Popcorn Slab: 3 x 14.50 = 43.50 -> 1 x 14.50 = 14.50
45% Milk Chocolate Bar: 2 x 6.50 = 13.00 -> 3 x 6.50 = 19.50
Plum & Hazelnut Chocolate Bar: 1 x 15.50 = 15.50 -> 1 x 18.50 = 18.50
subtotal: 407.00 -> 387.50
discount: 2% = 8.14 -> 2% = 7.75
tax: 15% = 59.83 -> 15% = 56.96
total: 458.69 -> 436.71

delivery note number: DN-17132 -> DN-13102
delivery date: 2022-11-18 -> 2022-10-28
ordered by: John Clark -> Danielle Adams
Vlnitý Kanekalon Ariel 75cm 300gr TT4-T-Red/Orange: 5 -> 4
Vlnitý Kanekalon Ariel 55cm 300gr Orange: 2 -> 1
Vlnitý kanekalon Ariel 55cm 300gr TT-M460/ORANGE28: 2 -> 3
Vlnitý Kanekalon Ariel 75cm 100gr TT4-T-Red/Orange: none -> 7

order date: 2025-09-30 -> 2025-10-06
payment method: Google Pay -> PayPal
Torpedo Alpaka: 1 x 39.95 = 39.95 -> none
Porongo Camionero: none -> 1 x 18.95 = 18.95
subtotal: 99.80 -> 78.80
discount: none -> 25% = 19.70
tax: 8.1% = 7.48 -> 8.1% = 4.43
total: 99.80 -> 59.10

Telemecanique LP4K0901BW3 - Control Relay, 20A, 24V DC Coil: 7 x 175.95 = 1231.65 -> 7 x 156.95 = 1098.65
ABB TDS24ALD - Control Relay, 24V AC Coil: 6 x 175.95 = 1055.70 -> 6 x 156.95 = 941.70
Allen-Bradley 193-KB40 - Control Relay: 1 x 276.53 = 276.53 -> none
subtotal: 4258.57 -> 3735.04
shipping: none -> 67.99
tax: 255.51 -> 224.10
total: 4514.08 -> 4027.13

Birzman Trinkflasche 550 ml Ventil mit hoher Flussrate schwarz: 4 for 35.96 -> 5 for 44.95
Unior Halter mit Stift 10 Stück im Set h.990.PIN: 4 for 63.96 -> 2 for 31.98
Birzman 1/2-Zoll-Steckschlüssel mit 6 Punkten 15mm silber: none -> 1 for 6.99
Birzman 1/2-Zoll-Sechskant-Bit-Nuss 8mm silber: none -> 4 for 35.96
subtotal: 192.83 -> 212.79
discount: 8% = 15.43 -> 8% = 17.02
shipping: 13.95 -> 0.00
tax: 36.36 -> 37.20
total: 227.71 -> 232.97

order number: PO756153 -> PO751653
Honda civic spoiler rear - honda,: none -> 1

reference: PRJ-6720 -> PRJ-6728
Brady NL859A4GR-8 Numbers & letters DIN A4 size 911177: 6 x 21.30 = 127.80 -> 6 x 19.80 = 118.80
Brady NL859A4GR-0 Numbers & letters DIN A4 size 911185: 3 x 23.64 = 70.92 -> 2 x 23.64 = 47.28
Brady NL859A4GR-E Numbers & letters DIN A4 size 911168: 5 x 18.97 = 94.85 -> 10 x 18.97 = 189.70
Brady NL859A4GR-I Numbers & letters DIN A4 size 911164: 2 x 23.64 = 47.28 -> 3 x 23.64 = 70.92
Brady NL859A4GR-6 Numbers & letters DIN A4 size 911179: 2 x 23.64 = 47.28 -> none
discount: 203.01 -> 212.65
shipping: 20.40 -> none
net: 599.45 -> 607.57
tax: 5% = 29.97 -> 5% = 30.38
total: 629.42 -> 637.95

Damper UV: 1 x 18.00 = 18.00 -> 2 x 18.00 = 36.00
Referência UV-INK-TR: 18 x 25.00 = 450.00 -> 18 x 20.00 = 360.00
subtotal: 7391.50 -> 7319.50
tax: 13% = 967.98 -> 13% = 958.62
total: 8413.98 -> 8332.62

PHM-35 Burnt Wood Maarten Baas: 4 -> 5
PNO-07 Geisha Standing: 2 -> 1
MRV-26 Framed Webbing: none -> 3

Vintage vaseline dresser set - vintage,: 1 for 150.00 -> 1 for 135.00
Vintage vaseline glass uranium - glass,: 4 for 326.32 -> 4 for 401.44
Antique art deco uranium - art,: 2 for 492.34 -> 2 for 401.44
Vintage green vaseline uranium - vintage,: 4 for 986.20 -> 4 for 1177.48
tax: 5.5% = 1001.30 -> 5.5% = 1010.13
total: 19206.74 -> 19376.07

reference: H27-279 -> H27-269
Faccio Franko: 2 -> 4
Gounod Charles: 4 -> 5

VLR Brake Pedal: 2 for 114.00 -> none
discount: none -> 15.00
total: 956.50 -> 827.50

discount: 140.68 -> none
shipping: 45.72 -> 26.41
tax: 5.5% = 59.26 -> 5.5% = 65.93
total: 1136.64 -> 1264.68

+===+

TASK DIRECTIONS: Produce an exact copy of all the records.

EXERCISE OUTPUT:
Popcorn Slab: 3 x 14.50 = 43.50 -> 1 x 14.50 = 14.50
45% Milk Chocolate Bar: 2 x 6.50 = 13.00 -> 3 x 6.50 = 19.50
Plum & Hazelnut Chocolate Bar: 1 x 15.50 = 15.50 -> 1 x 18.50 = 18.50
subtotal: 407.00 -> 387.50
discount: 2% = 8.14 -> 2% = 7.75
tax: 15% = 59.83 -> 15% = 56.96
total: 458.69 -> 436.71

delivery note number: DN-17132 -> DN-13102
delivery date: 2022-11-18 -> 2022-10-28
ordered by: John Clark -> Danielle Adams
Vlnitý Kanekalon Ariel 75cm 300gr TT4-T-Red/Orange: 5 -> 4
Vlnitý Kanekalon Ariel 55cm 300gr Orange: 2 -> 1
Vlnitý kanekalon Ariel 55cm 300gr TT-M460/ORANGE28: 2 -> 3
Vlnitý Kanekalon Ariel 75cm 100gr TT4-T-Red/Orange: none -> 7

order date: 2025-09-30 -> 2025-10-06
payment method: Google Pay -> PayPal
Torpedo Alpaka: 1 x 39.95 = 39.95 -> none
Porongo Camionero: none -> 1 x 18.95 = 18.95
subtotal: 99.80 -> 78.80
discount: none -> 25% = 19.70
tax: 8.1% = 7.48 -> 8.1% = 4.43
total: 99.80 -> 59.10

Telemecanique LP4K0901BW3 - Control Relay, 20A, 24V DC Coil: 7 x 175.95 = 1231.65 -> 7 x 156.95 = 1098.65
ABB TDS24ALD - Control Relay, 24V AC Coil: 6 x 175.95 = 1055.70 -> 6 x 156.95 = 941.70
Allen-Bradley 193-KB40 - Control Relay: 1 x 276.53 = 276.53 -> none
subtotal: 4258.57 -> 3735.04
shipping: none -> 67.99
tax: 255.51 -> 224.10
total: 4514.08 -> 4027.13

Birzman Trinkflasche 550 ml Ventil mit hoher Flussrate schwarz: 4 for 35.96 -> 5 for 44.95
Unior Halter mit Stift 10 Stück im Set h.990.PIN: 4 for 63.96 -> 2 for 31.98
Birzman 1/2-Zoll-Steckschlüssel mit 6 Punkten 15mm silber: none -> 1 for 6.99
Birzman 1/2-Zoll-Sechskant-Bit-Nuss 8mm silber: none -> 4 for 35.96
subtotal: 192.83 -> 212.79
discount: 8% = 15.43 -> 8% = 17.02
shipping: 13.95 -> 0.00
tax: 36.36 -> 37.20
total: 227.71 -> 232.97

order number: PO756153 -> PO751653
Honda civic spoiler rear - honda,: none -> 1

reference: PRJ-6720 -> PRJ-6728
Brady NL859A4GR-8 Numbers & letters DIN A4 size 911177: 6 x 21.30 = 127.80 -> 6 x 19.80 = 118.80
Brady NL859A4GR-0 Numbers & letters DIN A4 size 911185: 3 x 23.64 = 70.92 -> 2 x 23.64 = 47.28
Brady NL859A4GR-E Numbers & letters DIN A4 size 911168: 5 x 18.97 = 94.85 -> 10 x 18.97 = 189.70
Brady NL859A4GR-I Numbers & letters DIN A4 size 911164: 2 x 23.64 = 47.28 -> 3 x 23.64 = 70.92
Brady NL859A4GR-6 Numbers & letters DIN A4 size 911179: 2 x 23.64 = 47.28 -> none
discount: 203.01 -> 212.65
shipping: 20.40 -> none
net: 599.45 -> 607.57
tax: 5% = 29.97 -> 5% = 30.38
total: 629.42 -> 637.95

Damper UV: 1 x 18.00 = 18.00 -> 2 x 18.00 = 36.00
Referência UV-INK-TR: 18 x 25.00 = 450.00 -> 18 x 20.00 = 360.00
subtotal: 7391.50 -> 7319.50
tax: 13% = 967.98 -> 13% = 958.62
total: 8413.98 -> 8332.62

PHM-35 Burnt Wood Maarten Baas: 4 -> 5
PNO-07 Geisha Standing: 2 -> 1
MRV-26 Framed Webbing: none -> 3

Vintage vaseline dresser set - vintage,: 1 for 150.00 -> 1 for 135.00
Vintage vaseline glass uranium - glass,: 4 for 326.32 -> 4 for 401.44
Antique art deco uranium - art,: 2 for 492.34 -> 2 for 401.44
Vintage green vaseline uranium - vintage,: 4 for 986.20 -> 4 for 1177.48
tax: 5.5% = 1001.30 -> 5.5% = 1010.13
total: 19206.74 -> 19376.07

reference: H27-279 -> H27-269
Faccio Franko: 2 -> 4
Gounod Charles: 4 -> 5

VLR Brake Pedal: 2 for 114.00 -> none
discount: none -> 15.00
total: 956.50 -> 827.50

discount: 140.68 -> none
shipping: 45.72 -> 26.41
tax: 5.5% = 59.26 -> 5.5% = 65.93
total: 1136.64 -> 1264.68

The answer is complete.